Il y a beaucoup de scepticisme bien justifié. Ce plan nécessiterait de rouvrir l’accord sur les sanctions que les dirigeants européens n’ont négocié que récemment, et certains d’entre eux voient cette approche comme une dilution de ces sanctions. La Russie pourrait refuser d’exporter du pétrole à un prix inférieur, même si cela ne ferait pas que couper l’une de ses rares sources de revenus externes, cela nécessiterait également la fermeture de puits de pétrole qui ne sont pas facilement redémarrés. (Une fermeture prolongée des puits de pétrole russes causerait des dommages graves et durables à sa capacité de production, déclare Craig Kennedy, un expert de Harvard sur l’industrie pétrolière russe. Il préconise ce qu’il appelle « une option d’embargo intelligente qui pourrait endiguer le flux des recettes fiscales russes ». des exportations de pétrole tout en évitant un choc d’approvisionnement mondial politiquement risqué.

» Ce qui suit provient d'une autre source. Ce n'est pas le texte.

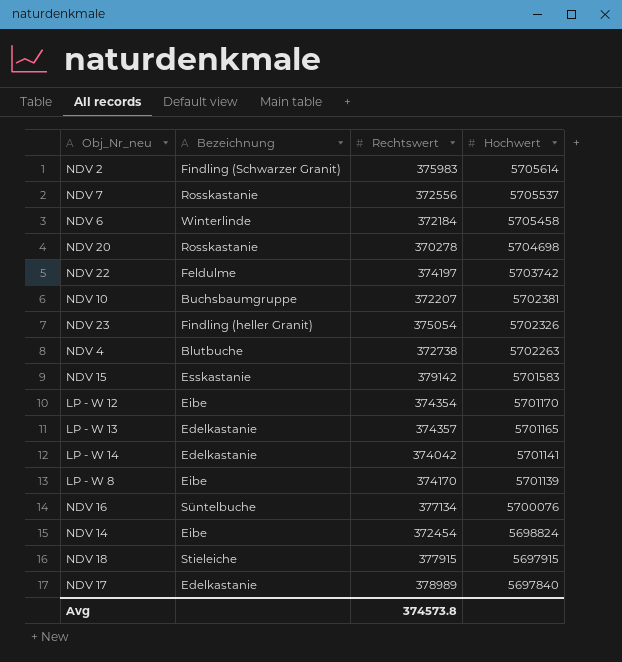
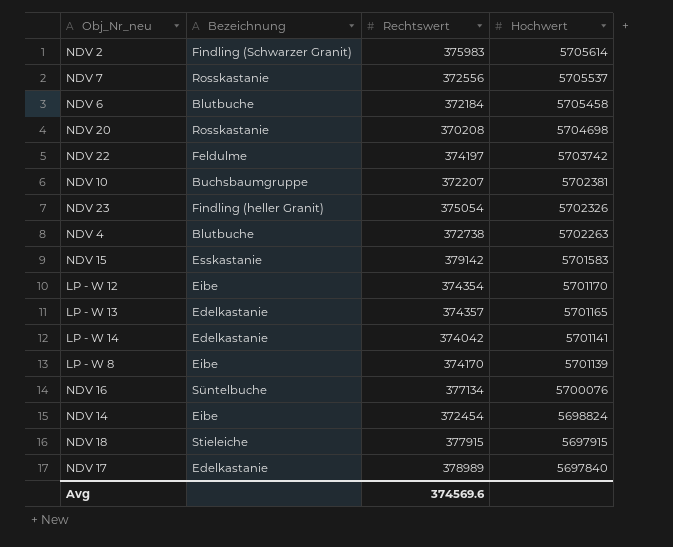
NDV 6 | Bezeichnung: Winterlinde -> Blutbuche
NDV 20 | Rechtswert: 370278 -> 370208
Avg | Rechtswert: 374573.8 -> 374569.6

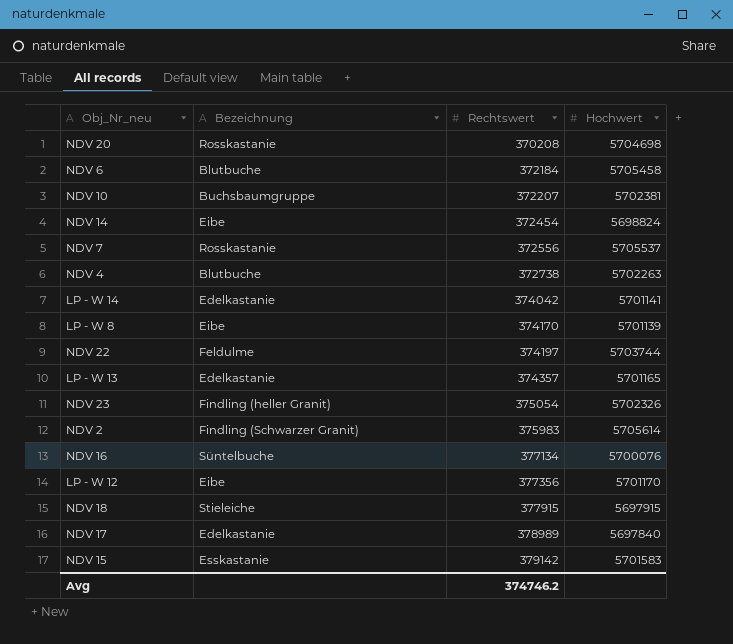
row order: Hochwert descending -> Rechtswert ascending
NDV 22 | Hochwert: 5703742 -> 5703744
LP - W 12 | Rechtswert: 374354 -> 377356
Avg | Rechtswert: 374569.6 -> 374746.2

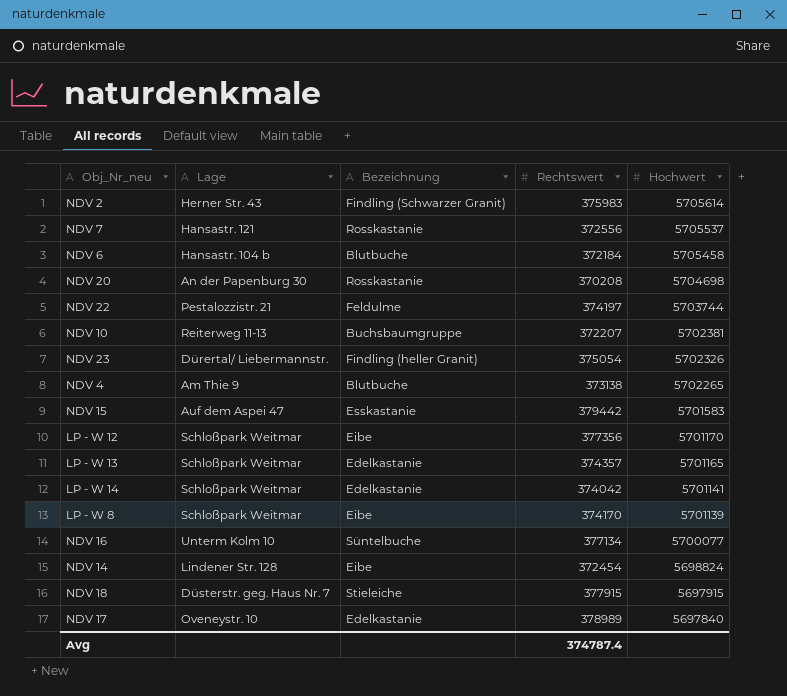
row order: Rechtswert ascending -> Hochwert descending
column Lage | position: none -> 2
NDV 4 | Rechtswert: 372738 -> 373138
NDV 4 | Hochwert: 5702263 -> 5702265
NDV 15 | Rechtswert: 379142 -> 379442
NDV 16 | Hochwert: 5700076 -> 5700077
Avg | Rechtswert: 374746.2 -> 374787.4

Et, bien sûr, il y aurait de la triche. La Russie pourrait accepter un plafond de, disons, 50 dollars le baril, mais ne livrer le pétrole que si un acheteur, par exemple en Inde, accepte également d’acheter des cargaisons de chaussures usagées ou de papier brouillon d’une valeur de 50 dollars supplémentaires le baril. Ou un pays pourrait secrètement proposer d’acheter du pétrole russe à 51 ou 52 dollars le baril. Cela affaiblirait la rigueur du plafonnement des prix, mais les acheteurs négocieraient à partir de, disons, 50 dollars le baril au lieu de négocier une réduction par rapport au prix mondial actuel de plus de 100 dollars, comme ils le font actuellement.

Mais l’alternative désagréable au plan conçu par les États-Unis est de permettre à l’interdiction européenne et britannique de financer et d’assurer les pétroliers transportant du pétrole russe d’entrer en vigueur à la fin de l’année, ce qui réduirait les exportations russes mais ferait également monter les prix mondiaux du pétrole si haut qu’une crise mondiale douloureuse une récession s’ensuivrait probablement.